### WHAT TO DO:
All pictures are to be excluded when the data below is output verbatim.

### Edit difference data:
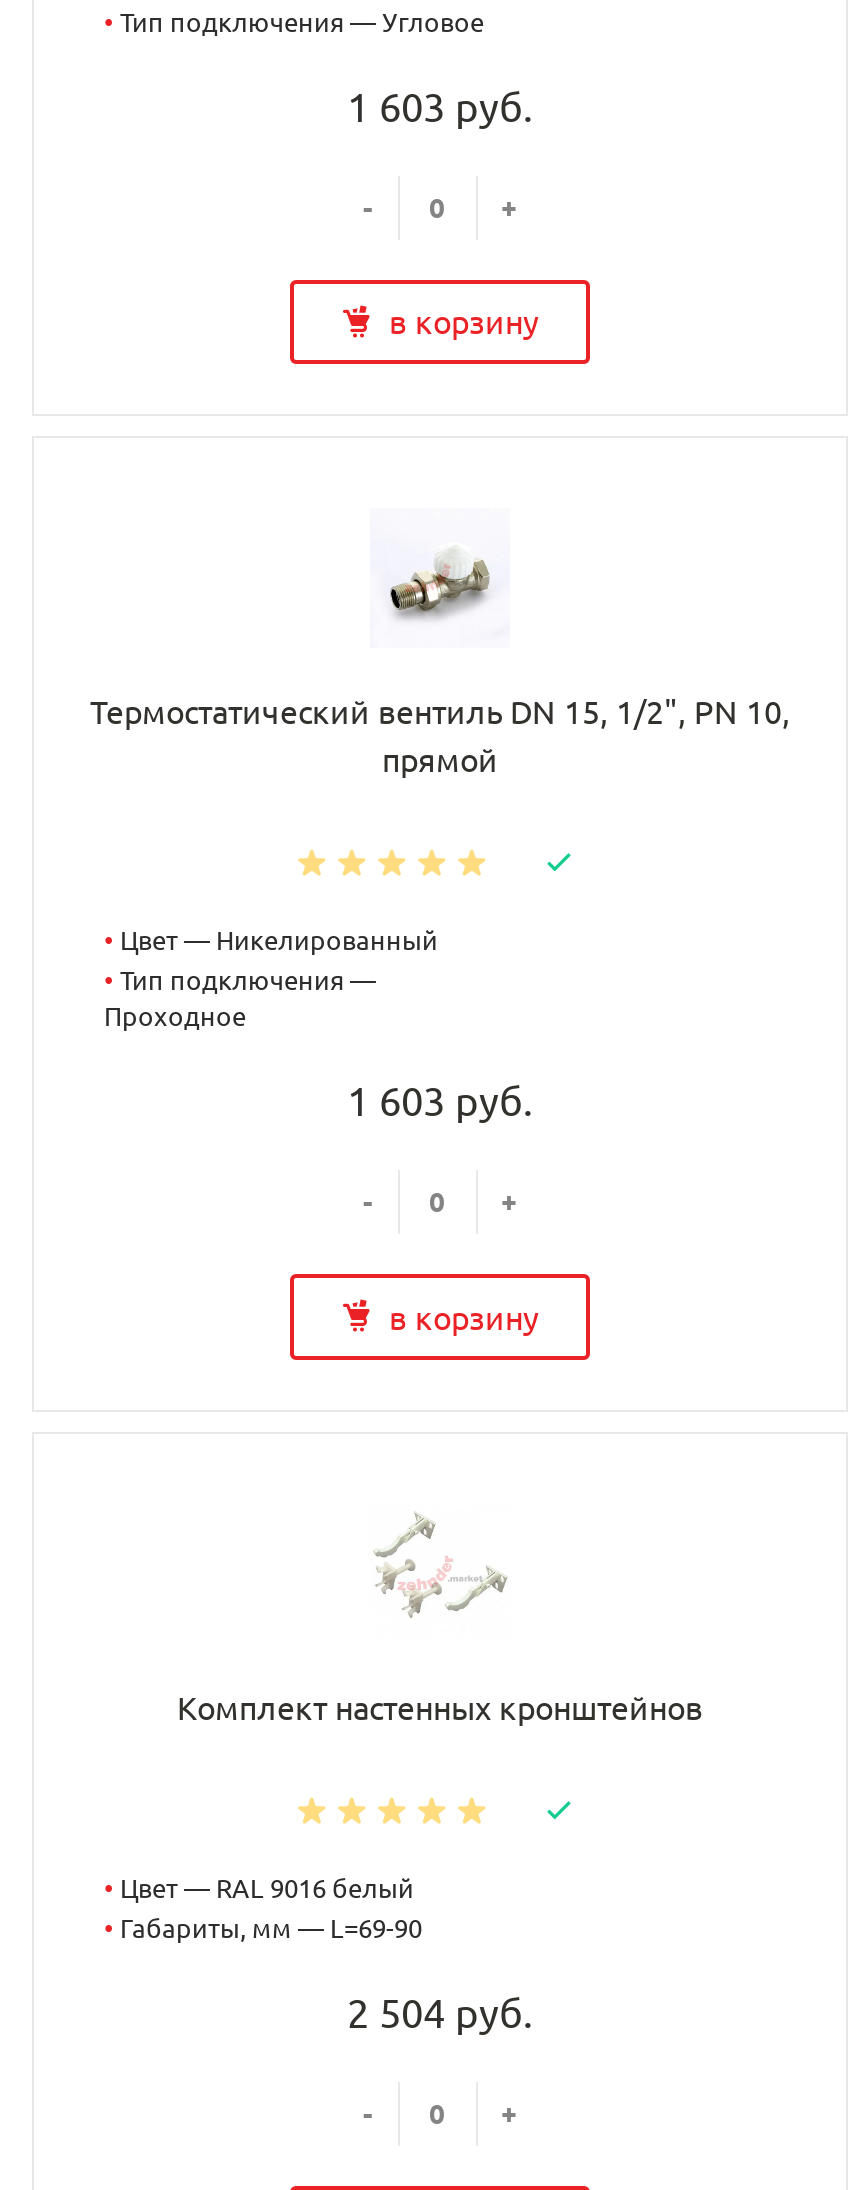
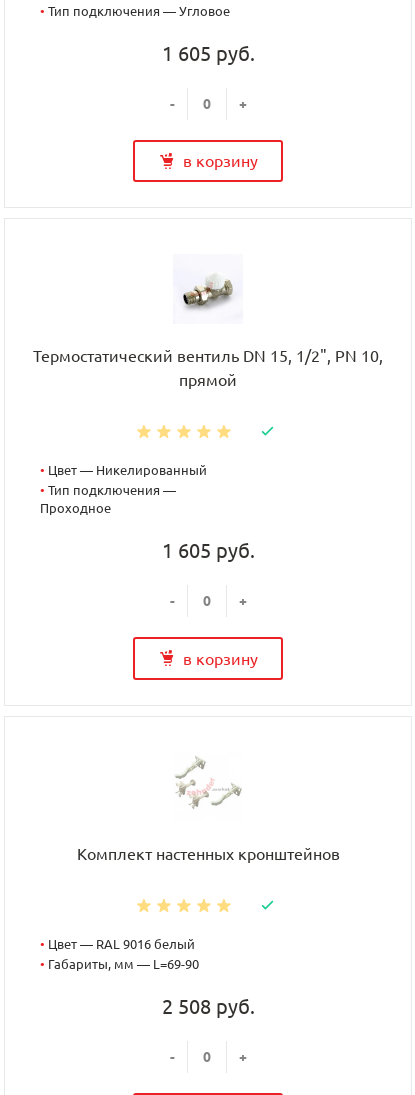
- 1 603 руб.
+ 1 605 руб.

- 1 603 руб.
+ 1 605 руб.

- 2 504 руб.
+ 2 508 руб.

### EXERCISE RESPONSE:
- 1 603 руб.
+ 1 605 руб.

- 1 603 руб.
+ 1 605 руб.

- 2 504 руб.
+ 2 508 руб.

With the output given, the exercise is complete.